System Design of GitLab

Open-Source Internship opportunity by OpenGenus for programmers. Apply now.

This article talks about the Gitlab system design with a simplified overview of its architecture as well as explanation on the working of the important Gitlab architecture components. The System Design of GitHub will be on similar lines.

GitLab is a web-based DevOps lifecycle tool that provides a Git repository manager providing wiki, issue-tracking and continuous integration and deployment pipeline features, using an open-source license, developed by GitLab Inc.

The simplified gitlab architecture below, can be used to understand the working of Gitlab.

gitlab architecture

Gitlab is typically install on GNU/Linux however, the largest known Gitlab instance in on Gitlab.com. Now, let's talk about the gitlab architecture in detail.

The Gitlab architecture is made up of the following components:

Nginx
PUMA
SIDEKIQ
GITLAB WORKHORSE
POSTGRESQL
HTTP/HTTPS
SSH
GITALY
REDIS

We will dive into each component deeper now.

NGINX

Gitlab uses NGINX as a web server to proxy through GitLab Workhorse and into the Puma application server.

NGINX has an Ingress port for all HTTP requests and routes them to the appropriate sub-systems within GitLab.

Gitlab uses NGINX because it can handle a high volume of connections.

NGINX is commonly used as a reverse proxy and load balancer to manage incoming traffic and distribute it to slower upstream servers – anything from legacy database servers to microservices. NGINX is also one of the fastest web servers.

Alternatives to Nginx: Apache, Apache Tomcat, LiteSpeed Web Server, and AWS Elastic Load Balancing can also be used similar purposes.

PUMA

GitLab serves web pages and the GitLab API using the Puma application server. Puma is a Ruby application server that is used to run the core Rails Application that provides the user facing features in GitLab. Gitlab used to serve web pages using the Unicorn, however, Gitlab 13.0 no longer supports Unicorn.

The preference for Puma might possibly be because unlike other Ruby Webserver, Puma was built for speed and parallelism.
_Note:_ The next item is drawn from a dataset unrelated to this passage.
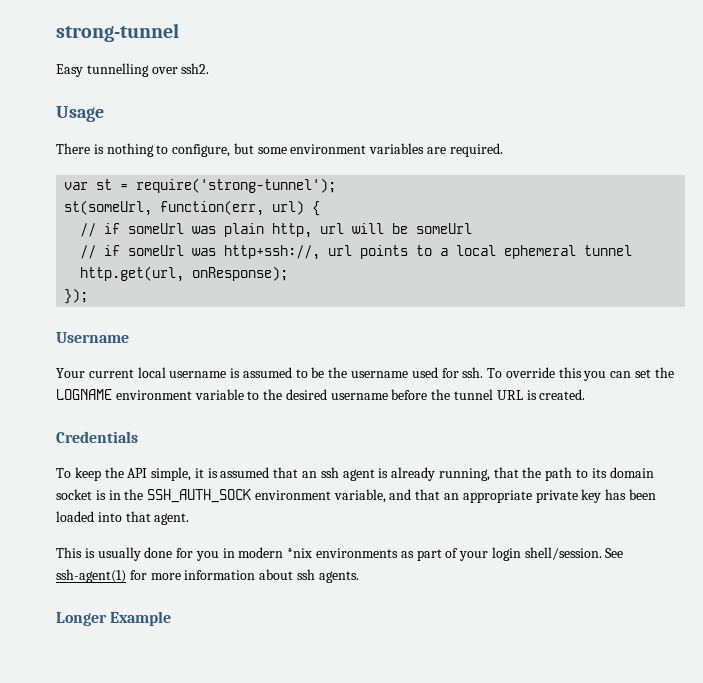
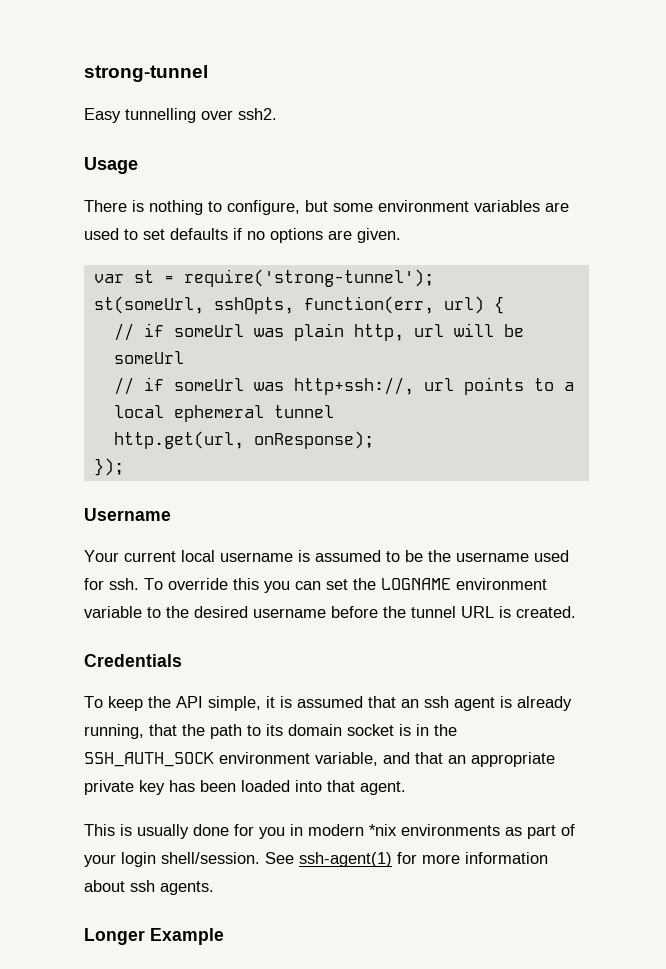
[449,143,503,157] required. -> [84,228,401,243] used to set defaults if no options are given.
(153, 208) none -> [213,297,294,314] sshOpts,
It also provides a very fast and concurrent HTTP 1.1 server for Ruby web applications.

Some of the most popular alternatives and competitors to Puma are Atlas, Panther, NGINX, Apache HTTP Server, and Microsoft IIS.

SIDEKIQ

Gitlab uses Sidekiq as a job queue which, in turn, uses Redis as a non-persistent database backend for job information, metadata, and incoming jobs. Sidekiq is a Ruby background job processor that pulls jobs from the Redis queue and processes them.

Sidekiq is usually preferred for rails applications due to it simplicity and efficiency in background processing to handle many jobs simultaneously in the same process using threads.

A popular alternative to Sidekiq is kafka.

GITLAB WORKHORSE

Usually, the communication between Puma and Workhorse is done through a Unix domain socket, however, it can also be done by forwarding requests via TCP. Workhorse accesses the gitlab/public directory, bypassing the Puma application server to serve static pages, uploads and pre-compiled assets.

POSTGRESQL

The GitLab application uses PostgreSQL for persistent database information such as users, permissions and issues. GitLab stores the bare Git repositories in the location defined in the configuration file, repositories: section. It also keeps default branch and hook information with the bare repository.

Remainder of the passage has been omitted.